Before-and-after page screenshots
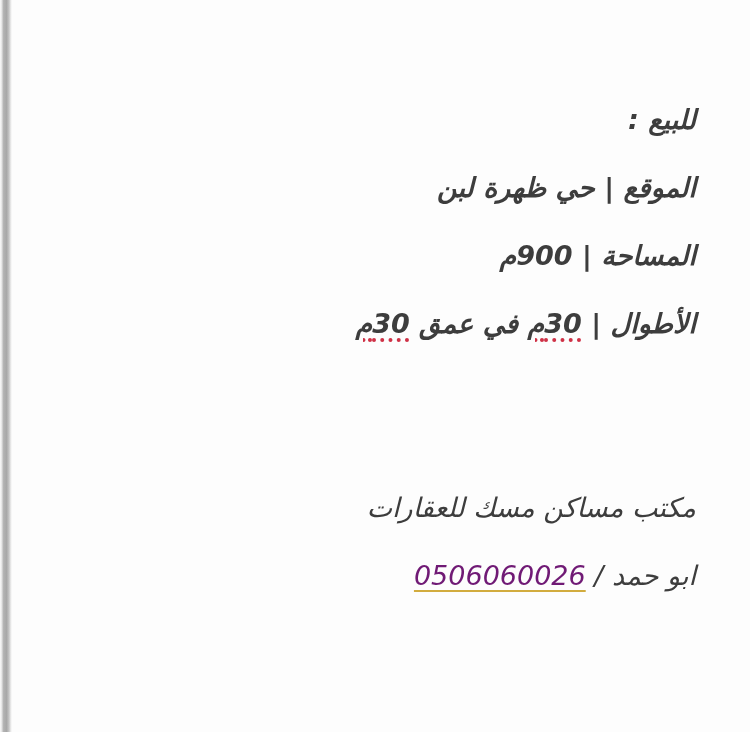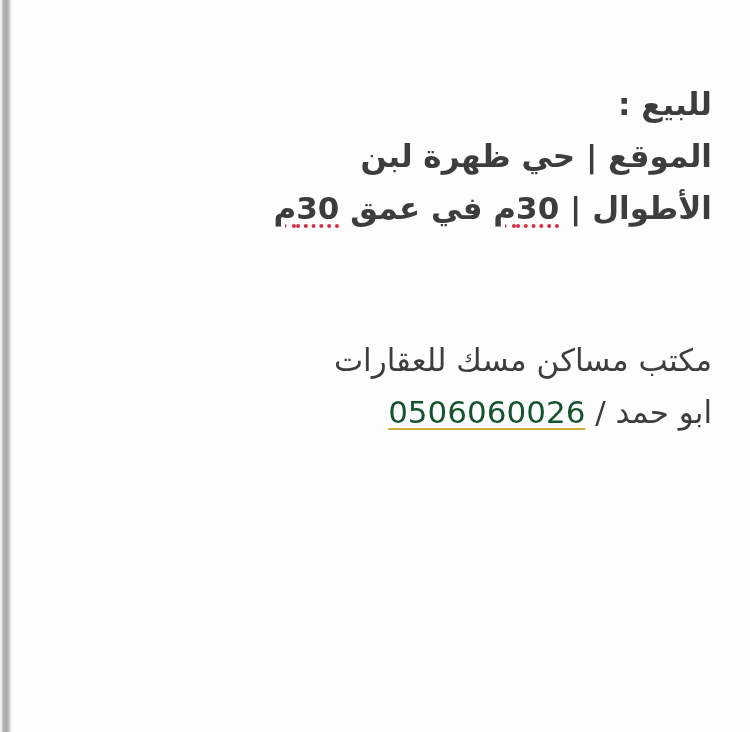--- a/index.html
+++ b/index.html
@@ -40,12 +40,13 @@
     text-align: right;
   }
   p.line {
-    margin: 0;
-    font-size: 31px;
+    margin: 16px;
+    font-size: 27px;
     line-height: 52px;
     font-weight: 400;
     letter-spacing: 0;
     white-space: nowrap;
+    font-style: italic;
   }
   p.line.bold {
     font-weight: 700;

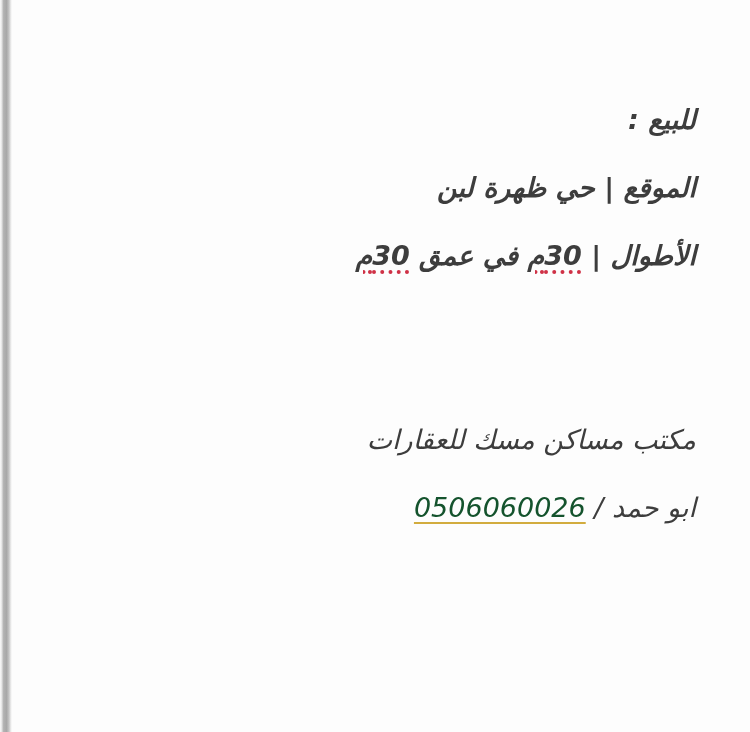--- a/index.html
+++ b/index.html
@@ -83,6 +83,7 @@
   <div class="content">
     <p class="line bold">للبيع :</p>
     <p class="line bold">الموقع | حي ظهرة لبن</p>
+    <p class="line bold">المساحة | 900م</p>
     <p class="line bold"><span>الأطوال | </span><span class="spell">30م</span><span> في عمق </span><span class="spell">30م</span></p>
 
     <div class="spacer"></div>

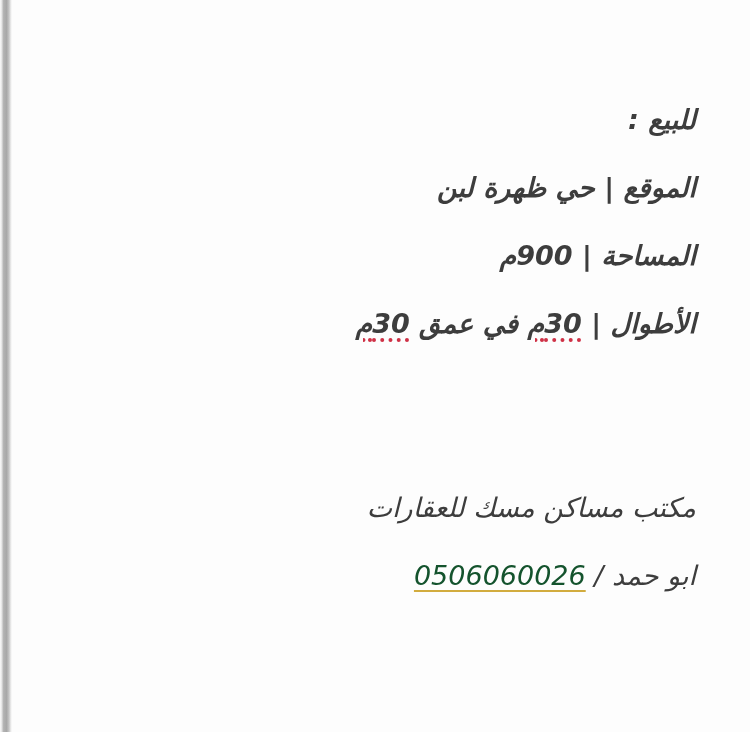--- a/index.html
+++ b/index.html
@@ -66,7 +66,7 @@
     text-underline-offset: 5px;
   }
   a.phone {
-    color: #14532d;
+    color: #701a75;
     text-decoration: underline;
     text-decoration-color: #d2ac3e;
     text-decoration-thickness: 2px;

What is required: Your copy should hold exactly the lines from the one with "text-align: right;" through the final line of the records, both ends included, and no pictures.

Your response:
     text-align: right;
   }
   p.line {
-    margin: 0;
-    font-size: 31px;
+    margin: 16px;
+    font-size: 27px;
     line-height: 52px;
     font-weight: 400;
     letter-spacing: 0;
     white-space: nowrap;
+    font-style: italic;
   }
   p.line.bold {
     font-weight: 700;

--- a/index.html
+++ b/index.html
@@ -83,6 +83,7 @@
   <div class="content">
     <p class="line bold">للبيع :</p>
     <p class="line bold">الموقع | حي ظهرة لبن</p>
+    <p class="line bold">المساحة | 900م</p>
     <p class="line bold"><span>الأطوال | </span><span class="spell">30م</span><span> في عمق </span><span class="spell">30م</span></p>
 
     <div class="spacer"></div>

--- a/index.html
+++ b/index.html
@@ -66,7 +66,7 @@
     text-underline-offset: 5px;
   }
   a.phone {
-    color: #14532d;
+    color: #701a75;
     text-decoration: underline;
     text-decoration-color: #d2ac3e;
     text-decoration-thickness: 2px;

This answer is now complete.